If, someday, love turns into treachery, you can go back and buy the black candles, which come in assorted sizes and shapes, including one in the form of a human being. The candles are supposed to be “pang-konsyensya,” to prick the consciousness of your ex. If you ask me, it’s more than conscience; this is 21st century Filipino do-it-yourself sorcery.

Treachery

When love leads to a pregnancy, sometimes with the male absconding, the QMC again offers its remedies, including herbals euphemistically called “pampabalik ng regla” (to restore menstruation), available in liquid and capsule forms.

If the herbals fail, QMC has one Western medicine, the now well-known misoprostol tablets. Reflecting the times, the vendors now offer “originals,” meaning the brand name Cytotec, for P150 each, as well as cheaper versions, presumably generics, for P75.

Authorities have repeatedly tried to crack down on the misoprostol vendors but have failed. The demand for misoprostol is just too strong and the drug is now sold in many cities throughout the country, through underground networks. Opposition to family planning in the country has intensified, coming mainly from conservative Catholics and when unintended pregnancies occur, it is in QMC, inside the church or outside, where Metro Manila’s women seek solace and solutions.

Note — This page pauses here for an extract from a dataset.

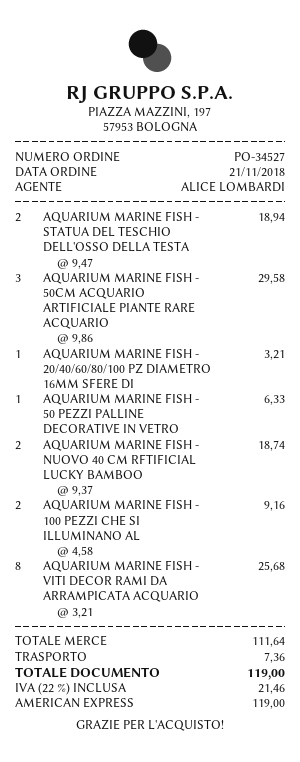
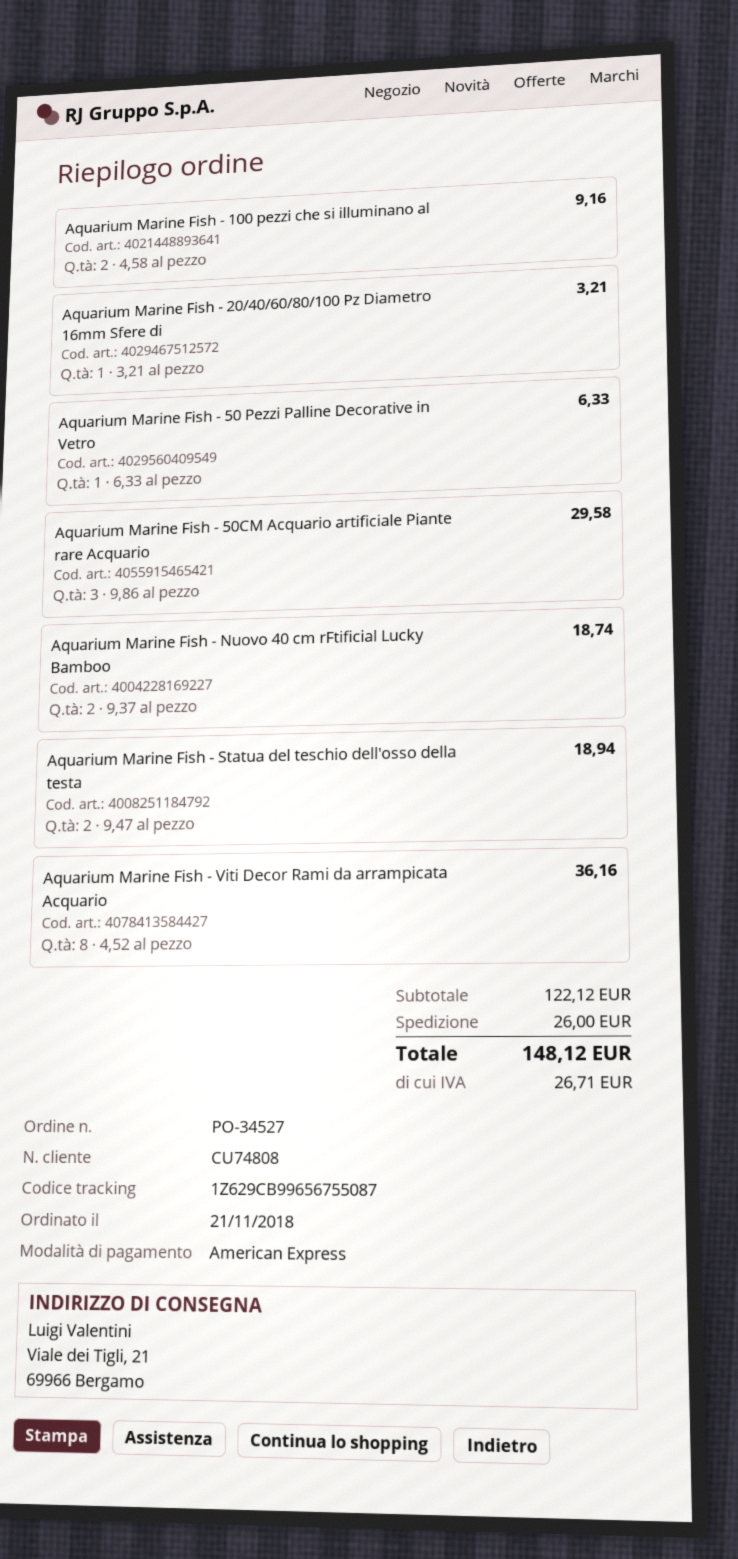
AQUARIUM MARINE FISH - VITI DECOR RAMI DA ARRAMPICATA ACQUARIO: 8 x 3.21 = 25.68 -> 8 x 4.52 = 36.16
subtotal: 111.64 -> 122.12
shipping: 7.36 -> 26.00
tax: 21.46 -> 26.71
total: 119.00 -> 148.12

Sending medical students to QMC exposes them to alternative ways of looking at Quiapo, including recognition that some of the products do work, sometimes because the products do have medicinal value, sometimes because of an almost magical faith, sometimes because of a combination of both. QMC offers hope for those in despair, yet I always remind students to ask, as I do after each visit to Quiapo, “Doesn’t the Filipino deserve better?”